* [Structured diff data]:
###

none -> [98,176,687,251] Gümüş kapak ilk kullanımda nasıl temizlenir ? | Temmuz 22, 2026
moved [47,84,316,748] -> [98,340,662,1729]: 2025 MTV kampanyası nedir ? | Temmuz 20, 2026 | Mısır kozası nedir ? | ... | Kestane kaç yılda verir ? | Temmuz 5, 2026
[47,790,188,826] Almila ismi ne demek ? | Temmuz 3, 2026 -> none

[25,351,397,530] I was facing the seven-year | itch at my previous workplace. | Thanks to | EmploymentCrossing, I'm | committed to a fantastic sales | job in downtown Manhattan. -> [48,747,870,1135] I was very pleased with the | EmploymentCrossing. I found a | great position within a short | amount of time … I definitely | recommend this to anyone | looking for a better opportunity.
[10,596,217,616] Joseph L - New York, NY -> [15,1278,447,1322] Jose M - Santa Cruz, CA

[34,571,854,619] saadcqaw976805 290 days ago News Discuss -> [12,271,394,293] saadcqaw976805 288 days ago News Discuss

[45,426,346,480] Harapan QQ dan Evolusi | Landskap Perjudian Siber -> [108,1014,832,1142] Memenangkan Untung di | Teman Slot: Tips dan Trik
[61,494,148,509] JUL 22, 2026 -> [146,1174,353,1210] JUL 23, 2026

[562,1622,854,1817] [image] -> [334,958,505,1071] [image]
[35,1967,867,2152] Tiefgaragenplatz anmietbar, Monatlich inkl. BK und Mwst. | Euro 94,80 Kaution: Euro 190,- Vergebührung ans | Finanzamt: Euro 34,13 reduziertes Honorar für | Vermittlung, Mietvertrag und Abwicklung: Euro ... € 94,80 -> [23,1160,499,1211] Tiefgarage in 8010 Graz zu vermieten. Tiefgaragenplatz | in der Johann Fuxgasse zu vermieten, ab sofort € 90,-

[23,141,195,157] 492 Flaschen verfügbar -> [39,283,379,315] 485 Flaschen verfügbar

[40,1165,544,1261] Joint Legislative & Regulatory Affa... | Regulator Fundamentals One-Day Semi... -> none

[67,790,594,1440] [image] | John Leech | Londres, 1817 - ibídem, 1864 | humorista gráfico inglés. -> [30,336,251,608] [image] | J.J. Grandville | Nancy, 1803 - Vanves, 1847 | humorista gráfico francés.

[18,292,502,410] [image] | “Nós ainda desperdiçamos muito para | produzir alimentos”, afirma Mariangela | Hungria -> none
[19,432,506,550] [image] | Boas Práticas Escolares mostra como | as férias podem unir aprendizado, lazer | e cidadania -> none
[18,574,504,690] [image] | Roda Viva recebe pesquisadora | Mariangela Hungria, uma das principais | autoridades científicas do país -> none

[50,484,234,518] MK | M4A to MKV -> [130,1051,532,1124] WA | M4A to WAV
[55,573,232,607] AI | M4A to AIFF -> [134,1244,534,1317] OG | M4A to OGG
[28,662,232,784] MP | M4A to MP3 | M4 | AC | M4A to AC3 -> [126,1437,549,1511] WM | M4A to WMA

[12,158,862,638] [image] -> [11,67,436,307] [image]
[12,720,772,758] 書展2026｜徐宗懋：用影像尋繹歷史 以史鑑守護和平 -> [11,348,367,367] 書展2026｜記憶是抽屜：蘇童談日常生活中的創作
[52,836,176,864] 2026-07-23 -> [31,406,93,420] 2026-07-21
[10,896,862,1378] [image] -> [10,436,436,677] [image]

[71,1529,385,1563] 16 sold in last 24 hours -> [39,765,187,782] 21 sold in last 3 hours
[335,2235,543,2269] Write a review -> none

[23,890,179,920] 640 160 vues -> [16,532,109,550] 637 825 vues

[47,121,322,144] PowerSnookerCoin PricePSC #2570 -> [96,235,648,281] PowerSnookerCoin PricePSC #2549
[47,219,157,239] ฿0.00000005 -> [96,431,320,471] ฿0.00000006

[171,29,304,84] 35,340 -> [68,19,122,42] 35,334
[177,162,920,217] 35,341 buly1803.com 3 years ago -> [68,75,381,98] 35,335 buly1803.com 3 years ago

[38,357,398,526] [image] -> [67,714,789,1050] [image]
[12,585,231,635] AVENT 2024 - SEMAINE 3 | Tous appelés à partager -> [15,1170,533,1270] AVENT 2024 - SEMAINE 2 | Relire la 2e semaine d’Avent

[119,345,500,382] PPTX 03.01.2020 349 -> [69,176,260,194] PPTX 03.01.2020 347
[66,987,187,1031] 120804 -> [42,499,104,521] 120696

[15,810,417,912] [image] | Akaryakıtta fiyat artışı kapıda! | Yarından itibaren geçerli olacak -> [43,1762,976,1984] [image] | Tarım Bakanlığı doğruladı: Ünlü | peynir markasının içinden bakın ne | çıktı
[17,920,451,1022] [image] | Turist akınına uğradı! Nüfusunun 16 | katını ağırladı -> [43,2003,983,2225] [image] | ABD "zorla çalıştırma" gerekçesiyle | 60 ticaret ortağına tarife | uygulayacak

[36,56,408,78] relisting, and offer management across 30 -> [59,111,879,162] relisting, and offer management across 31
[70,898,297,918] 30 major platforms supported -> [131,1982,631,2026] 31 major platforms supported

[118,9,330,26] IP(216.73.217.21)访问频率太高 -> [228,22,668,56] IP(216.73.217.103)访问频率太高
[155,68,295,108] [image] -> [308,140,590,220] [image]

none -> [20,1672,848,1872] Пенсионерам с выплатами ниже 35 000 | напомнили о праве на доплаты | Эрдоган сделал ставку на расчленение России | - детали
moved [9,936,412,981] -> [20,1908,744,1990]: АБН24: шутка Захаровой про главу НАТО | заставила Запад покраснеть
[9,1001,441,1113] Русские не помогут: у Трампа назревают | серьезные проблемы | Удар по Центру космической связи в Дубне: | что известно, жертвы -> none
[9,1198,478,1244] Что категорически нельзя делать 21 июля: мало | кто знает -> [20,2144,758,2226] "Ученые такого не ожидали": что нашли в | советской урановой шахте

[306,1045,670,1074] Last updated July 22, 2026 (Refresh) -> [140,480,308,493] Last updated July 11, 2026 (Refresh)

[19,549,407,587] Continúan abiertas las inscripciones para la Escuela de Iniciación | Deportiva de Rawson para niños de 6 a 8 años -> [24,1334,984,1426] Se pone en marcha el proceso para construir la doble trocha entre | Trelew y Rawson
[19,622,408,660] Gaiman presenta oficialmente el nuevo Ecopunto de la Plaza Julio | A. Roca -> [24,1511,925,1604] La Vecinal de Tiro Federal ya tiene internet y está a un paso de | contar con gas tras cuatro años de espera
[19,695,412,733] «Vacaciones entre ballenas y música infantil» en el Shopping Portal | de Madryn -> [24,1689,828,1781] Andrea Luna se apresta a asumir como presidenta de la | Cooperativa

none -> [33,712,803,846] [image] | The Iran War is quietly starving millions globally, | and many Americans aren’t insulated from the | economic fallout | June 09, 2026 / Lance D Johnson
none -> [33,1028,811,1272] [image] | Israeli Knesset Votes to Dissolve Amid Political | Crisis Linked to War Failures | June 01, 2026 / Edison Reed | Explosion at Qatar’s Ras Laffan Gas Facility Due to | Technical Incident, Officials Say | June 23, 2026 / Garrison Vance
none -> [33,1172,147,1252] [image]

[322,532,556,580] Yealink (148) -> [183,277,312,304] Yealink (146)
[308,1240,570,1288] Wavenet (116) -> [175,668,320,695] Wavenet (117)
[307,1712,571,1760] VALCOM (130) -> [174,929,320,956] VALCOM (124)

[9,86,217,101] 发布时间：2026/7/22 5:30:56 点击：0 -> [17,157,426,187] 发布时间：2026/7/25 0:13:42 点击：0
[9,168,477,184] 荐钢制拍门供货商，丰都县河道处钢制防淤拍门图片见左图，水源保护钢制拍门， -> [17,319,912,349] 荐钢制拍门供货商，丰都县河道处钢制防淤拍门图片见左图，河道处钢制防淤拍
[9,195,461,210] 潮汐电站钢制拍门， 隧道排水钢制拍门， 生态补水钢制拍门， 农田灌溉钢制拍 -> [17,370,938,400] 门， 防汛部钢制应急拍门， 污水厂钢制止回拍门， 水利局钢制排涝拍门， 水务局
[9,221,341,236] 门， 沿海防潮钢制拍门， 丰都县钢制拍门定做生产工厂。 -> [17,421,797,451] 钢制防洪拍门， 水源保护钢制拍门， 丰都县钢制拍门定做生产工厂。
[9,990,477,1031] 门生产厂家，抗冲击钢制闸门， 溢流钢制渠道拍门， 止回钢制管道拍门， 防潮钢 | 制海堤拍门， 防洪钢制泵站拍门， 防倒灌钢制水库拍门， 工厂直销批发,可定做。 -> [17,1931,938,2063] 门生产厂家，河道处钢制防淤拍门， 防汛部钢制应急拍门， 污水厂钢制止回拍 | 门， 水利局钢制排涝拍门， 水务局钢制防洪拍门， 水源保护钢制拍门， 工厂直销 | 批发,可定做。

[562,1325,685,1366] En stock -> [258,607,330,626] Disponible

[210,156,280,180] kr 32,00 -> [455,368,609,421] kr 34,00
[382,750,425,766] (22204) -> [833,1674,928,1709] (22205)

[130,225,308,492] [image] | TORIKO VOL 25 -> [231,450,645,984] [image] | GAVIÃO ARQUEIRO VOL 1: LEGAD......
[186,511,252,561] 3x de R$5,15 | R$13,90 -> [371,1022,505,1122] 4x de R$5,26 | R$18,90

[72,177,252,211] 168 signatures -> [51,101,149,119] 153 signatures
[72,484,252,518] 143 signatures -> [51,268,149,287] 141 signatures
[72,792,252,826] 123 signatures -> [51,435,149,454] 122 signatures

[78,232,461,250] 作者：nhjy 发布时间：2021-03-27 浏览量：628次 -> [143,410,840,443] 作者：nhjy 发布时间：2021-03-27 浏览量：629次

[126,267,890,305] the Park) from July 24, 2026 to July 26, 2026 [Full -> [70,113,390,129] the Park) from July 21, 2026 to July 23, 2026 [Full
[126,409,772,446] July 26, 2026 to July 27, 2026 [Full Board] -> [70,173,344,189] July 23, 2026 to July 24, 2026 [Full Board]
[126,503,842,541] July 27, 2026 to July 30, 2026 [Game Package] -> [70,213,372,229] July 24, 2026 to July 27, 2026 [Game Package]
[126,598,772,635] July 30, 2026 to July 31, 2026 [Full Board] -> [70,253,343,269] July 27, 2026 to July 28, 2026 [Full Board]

###

* [Task description]:
Among the entries above, find the line with "[10,596,217,616] Joseph L" and the line with "[562,1622,854,1817] [image] ->"; give again exactly these two lines and all lines between them.

* [Exercise result]:
[10,596,217,616] Joseph L - New York, NY -> [15,1278,447,1322] Jose M - Santa Cruz, CA

[34,571,854,619] saadcqaw976805 290 days ago News Discuss -> [12,271,394,293] saadcqaw976805 288 days ago News Discuss

[45,426,346,480] Harapan QQ dan Evolusi | Landskap Perjudian Siber -> [108,1014,832,1142] Memenangkan Untung di | Teman Slot: Tips dan Trik
[61,494,148,509] JUL 22, 2026 -> [146,1174,353,1210] JUL 23, 2026

[562,1622,854,1817] [image] -> [334,958,505,1071] [image]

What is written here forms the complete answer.